La débil demanda energética podría advertir un problema económico global de mayor envergadura
A pesar del cierre del Estrecho de Ormuz, los precios del petróleo no han repuntado significativamente, revelando una demanda energética global débil. Este patrón de baja
La reciente clausura del Estrecho de Ormuz, un punto neurálgico para el transporte de petróleo a nivel mundial, generó la expectativa generalizada de un fuerte incremento y sostenimiento de los precios del crudo. Sin embargo, en un giro inesperado para muchos analistas, las cotizaciones han mostrado apenas una leve variación. Esta sorprendente estabilidad, o más bien la falta de un repunte significativo, sugiere una señal preocupante sobre el estado de la demanda global de energía.
Lejos de ser un fenómeno aislado, esta situación de demanda energética atenuada podría ser un indicio de un problema económico subyacente de mayor envergadura. Históricamente, desde 1820, los periodos de baja demanda de energía, intrínsecamente ligados a problemas de asequibilidad para consumidores y empresas, han precedido en repetidas ocasiones a importantes colapsos financieros. Datos de la Administración de Información Energética (EIA) sobre los precios promedio semanales del petróleo West Texas Intermediate (WTI), incluso cuando muestran un "mini pico" actual, refuerzan esta perspectiva.

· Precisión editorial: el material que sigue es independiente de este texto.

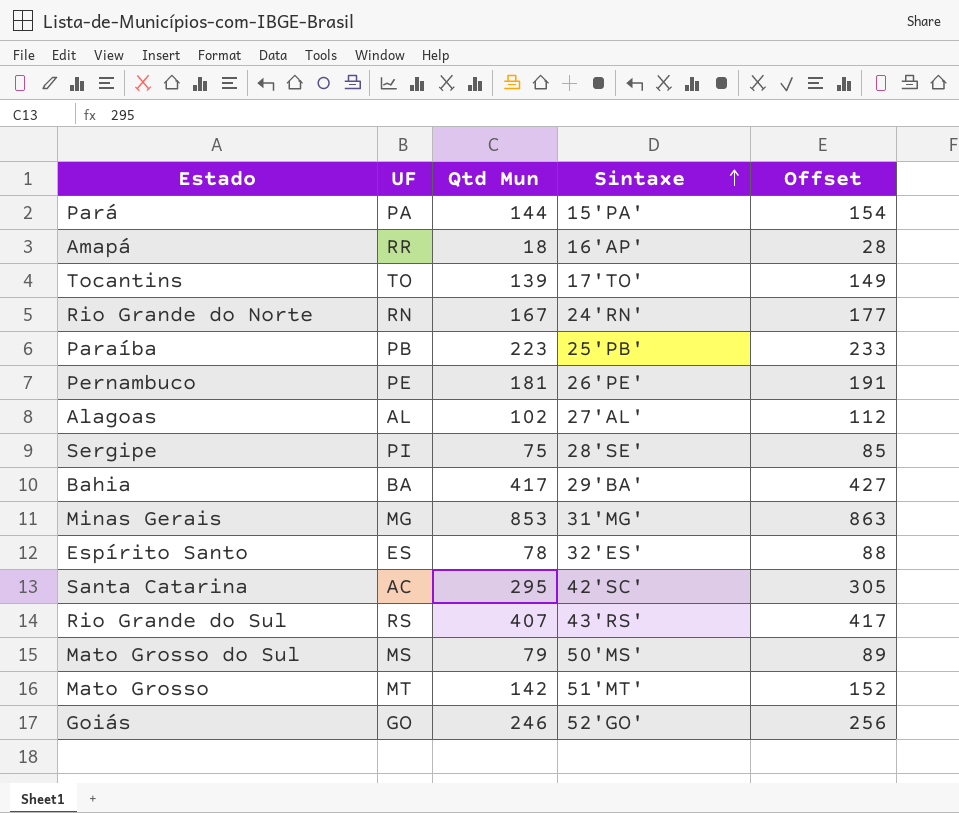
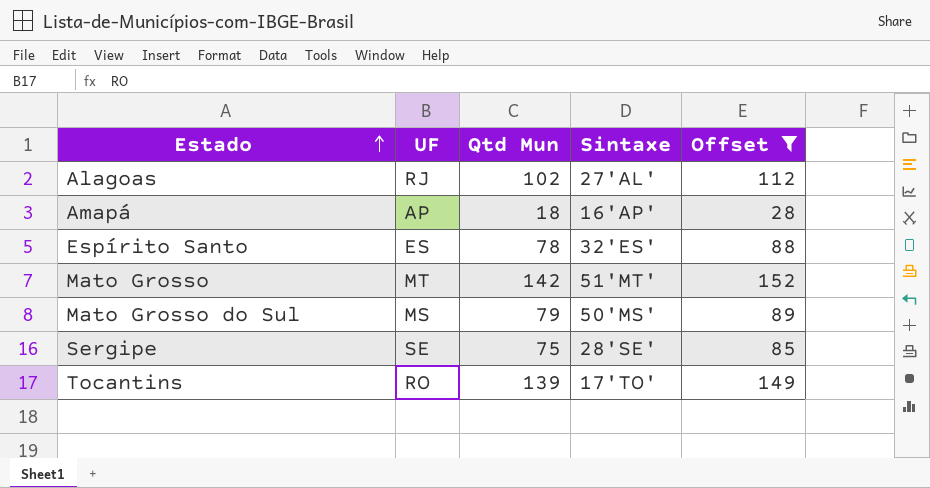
filter: none -> Offset <= 152
row order: Sintaxe ascending -> Estado ascending
Alagoas | UF: AL -> RJ
Amapá | UF: RR -> AP
Sergipe | UF: PI -> SE
Tocantins | UF: TO -> RO

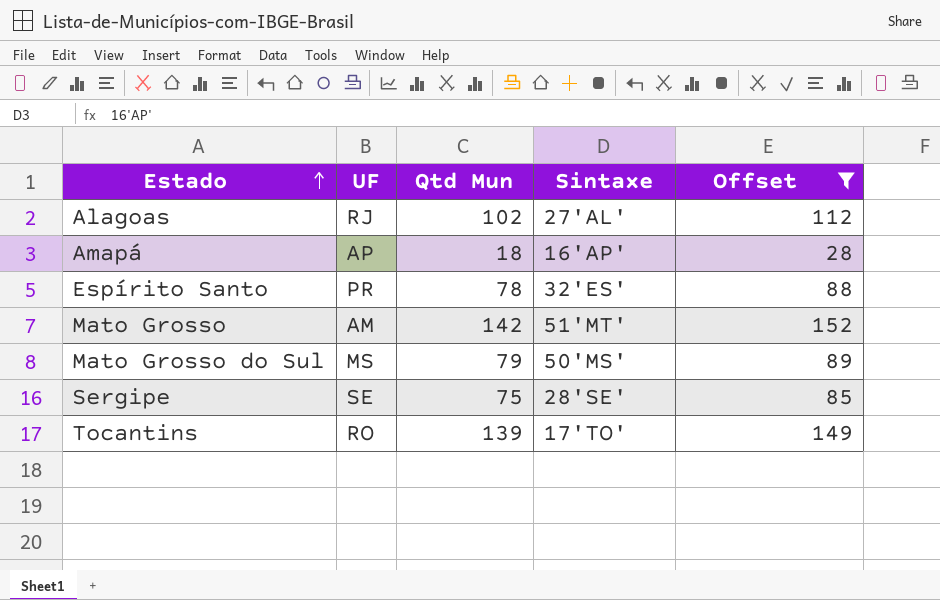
Espírito Santo | UF: ES -> PR
Mato Grosso | UF: MT -> AM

Es crucial contextualizar el reciente "mini pico" de precios. Comparado con los aumentos históricos, este repunte actual es modesto. Si se ajustaran los precios pasados por la inflación, los picos registrados durante conflictos o crisis previas serían considerablemente más elevados, subrayando la magnitud de las disrupciones económicas pasadas y la relativa debilidad del mercado actual. La figura 1, que acompaña el artículo original, ilustra cómo incluso el "pico" actual relacionado con el conflicto en Irán palidece en comparación.
La aparente indiferencia del mercado petrolero ante un evento geopolítico de la magnitud del cierre del Estrecho de Ormuz, tradicionalmente un catalizador de volatilidad, es un potente recordatorio de que la economía global podría estar enfrentando vientos en contra significativos. La persistente debilidad en la demanda energética, vista a través de la lente de la historia, no es meramente un factor de precios del crudo, sino un posible preludio de desafíos económicos más profundos que merecen la atención de gobiernos y mercados internacionales.